PROVIDED ENTRIES:

:::

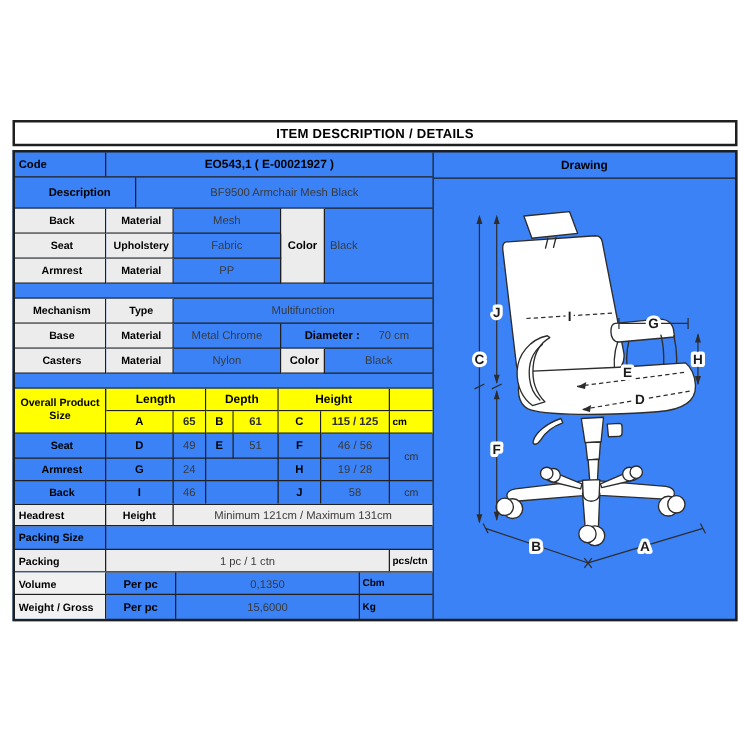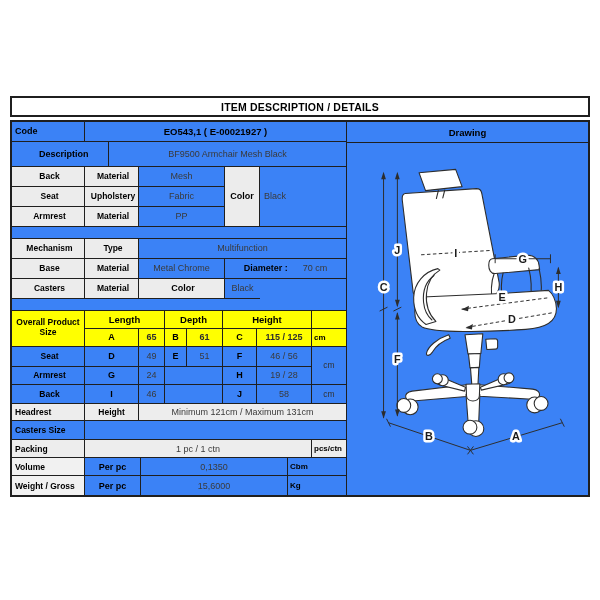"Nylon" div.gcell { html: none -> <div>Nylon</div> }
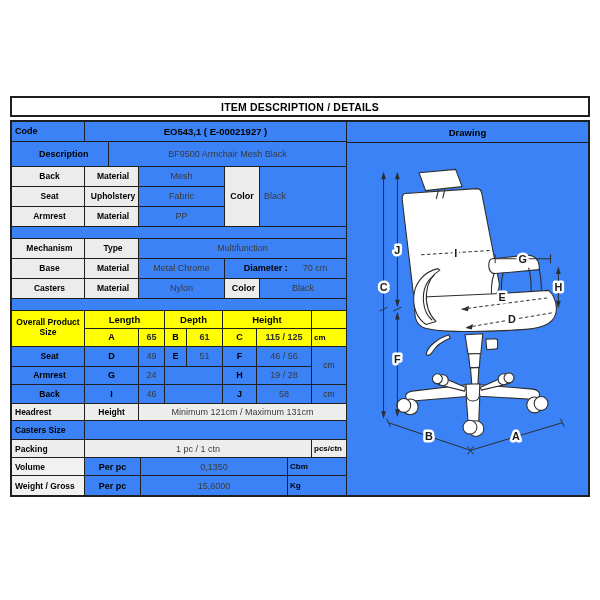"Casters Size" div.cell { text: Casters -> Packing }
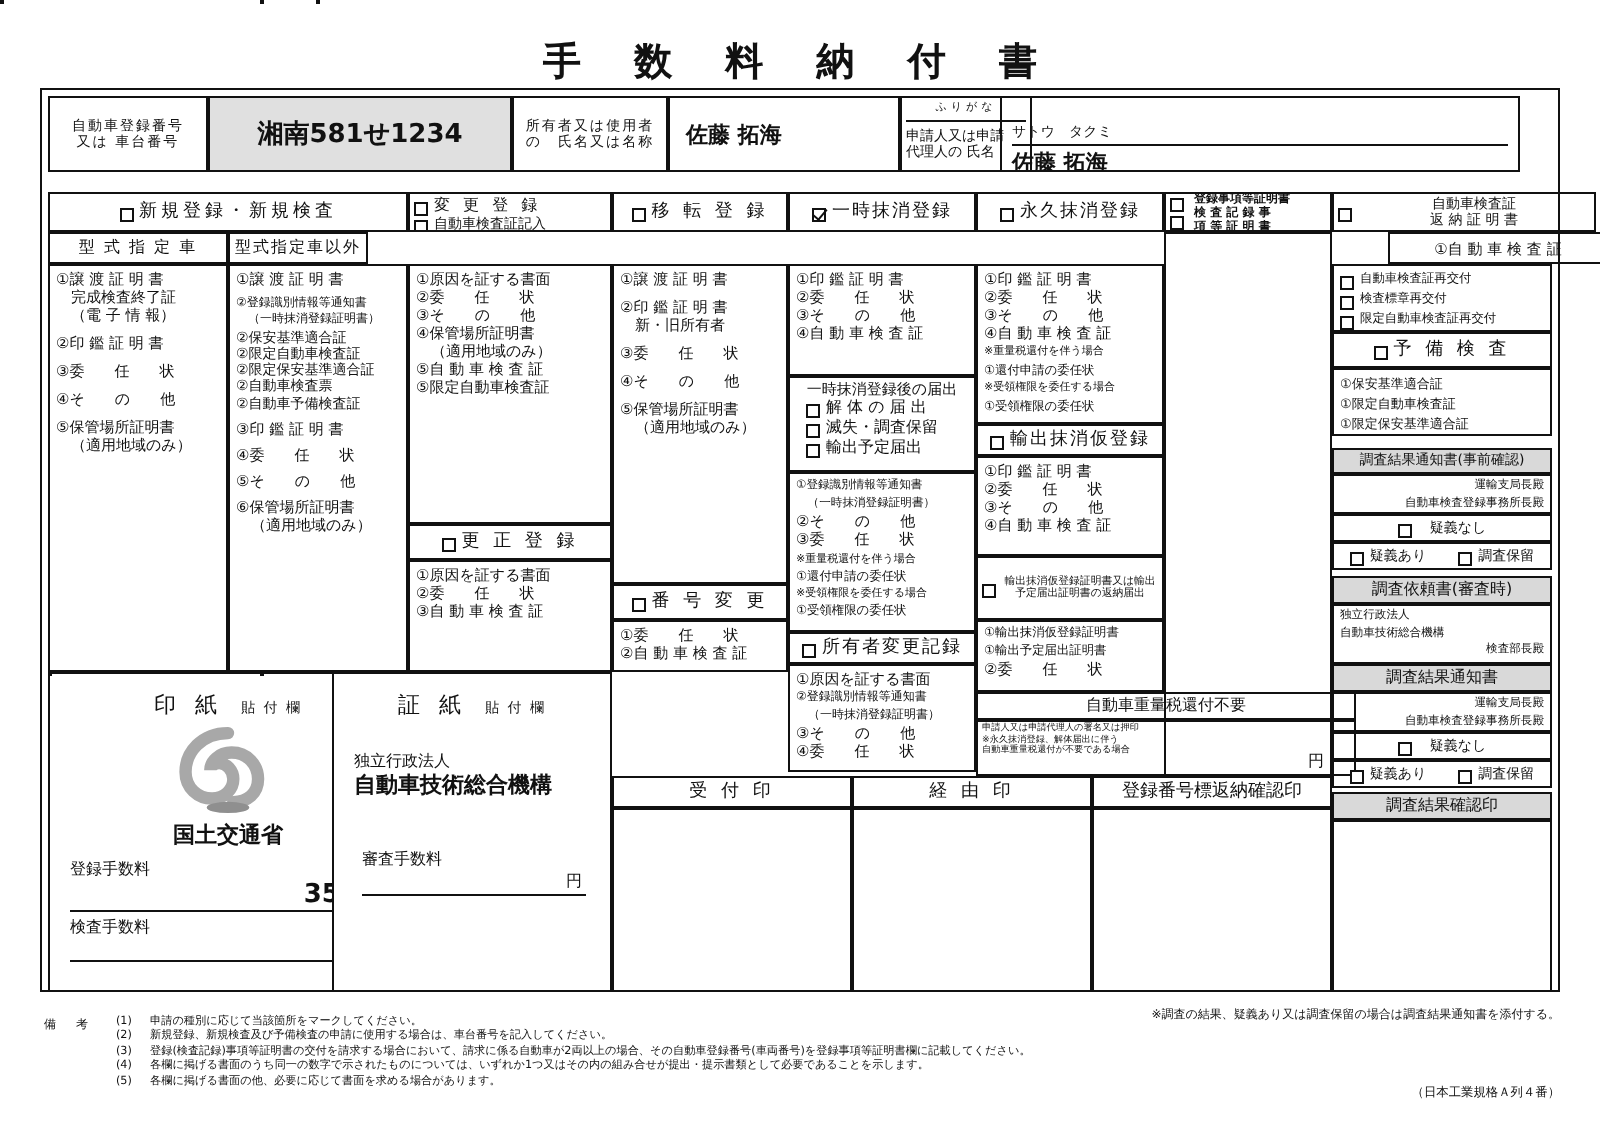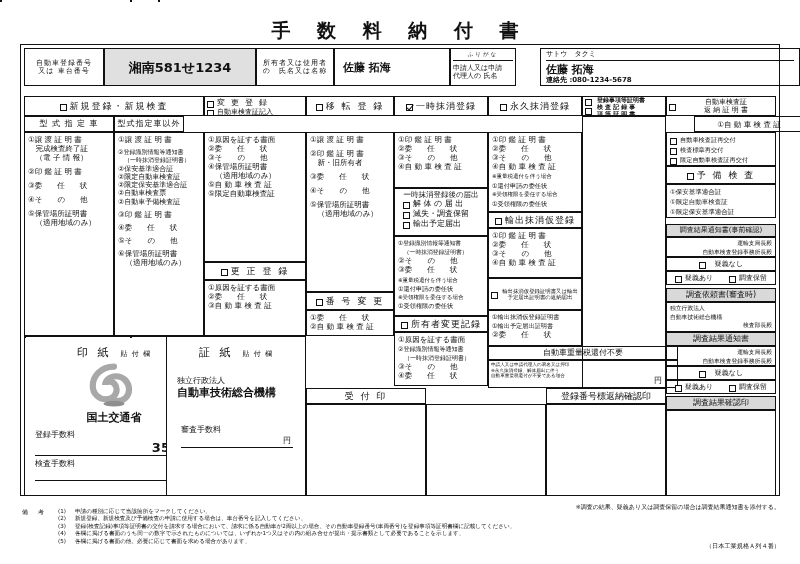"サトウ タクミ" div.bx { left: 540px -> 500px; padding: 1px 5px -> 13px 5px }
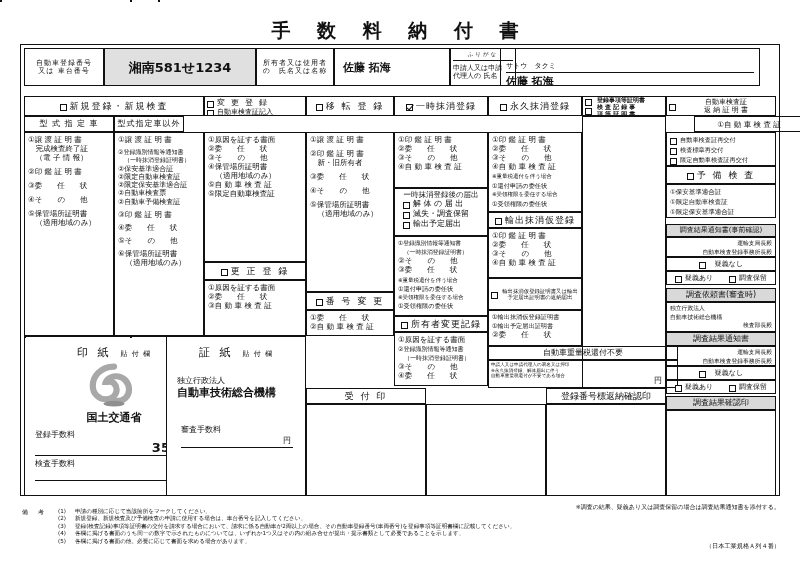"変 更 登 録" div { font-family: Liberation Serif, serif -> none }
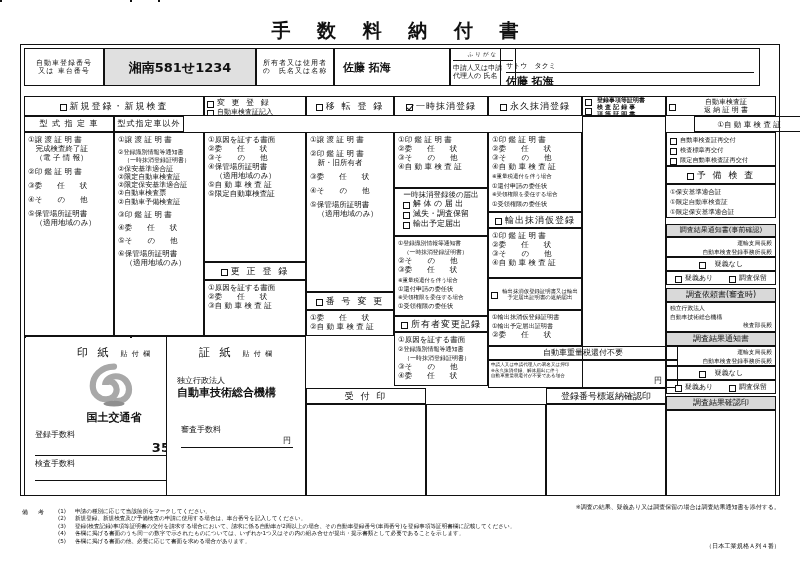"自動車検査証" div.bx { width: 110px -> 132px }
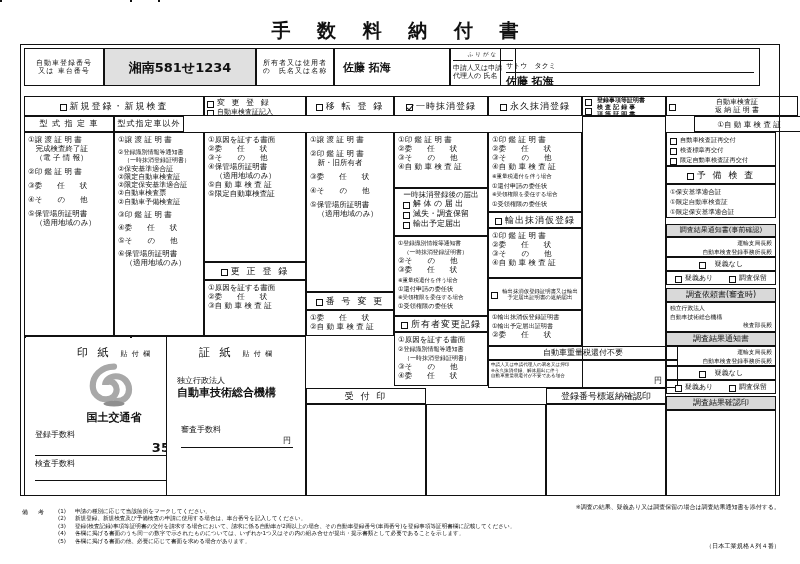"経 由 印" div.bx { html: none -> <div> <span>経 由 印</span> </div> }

:::

TRY IT: Please set down every record above exactly as it appears, leaving out the pictures.

SOLUTION TO THIS EXERCISE:
"Nylon" div.gcell { html: none -> <div>Nylon</div> }
"Casters Size" div.cell { text: Casters -> Packing }
"サトウ タクミ" div.bx { left: 540px -> 500px; padding: 1px 5px -> 13px 5px }
"変 更 登 録" div { font-family: Liberation Serif, serif -> none }
"自動車検査証" div.bx { width: 110px -> 132px }
"経 由 印" div.bx { html: none -> <div> <span>経 由 印</span> </div> }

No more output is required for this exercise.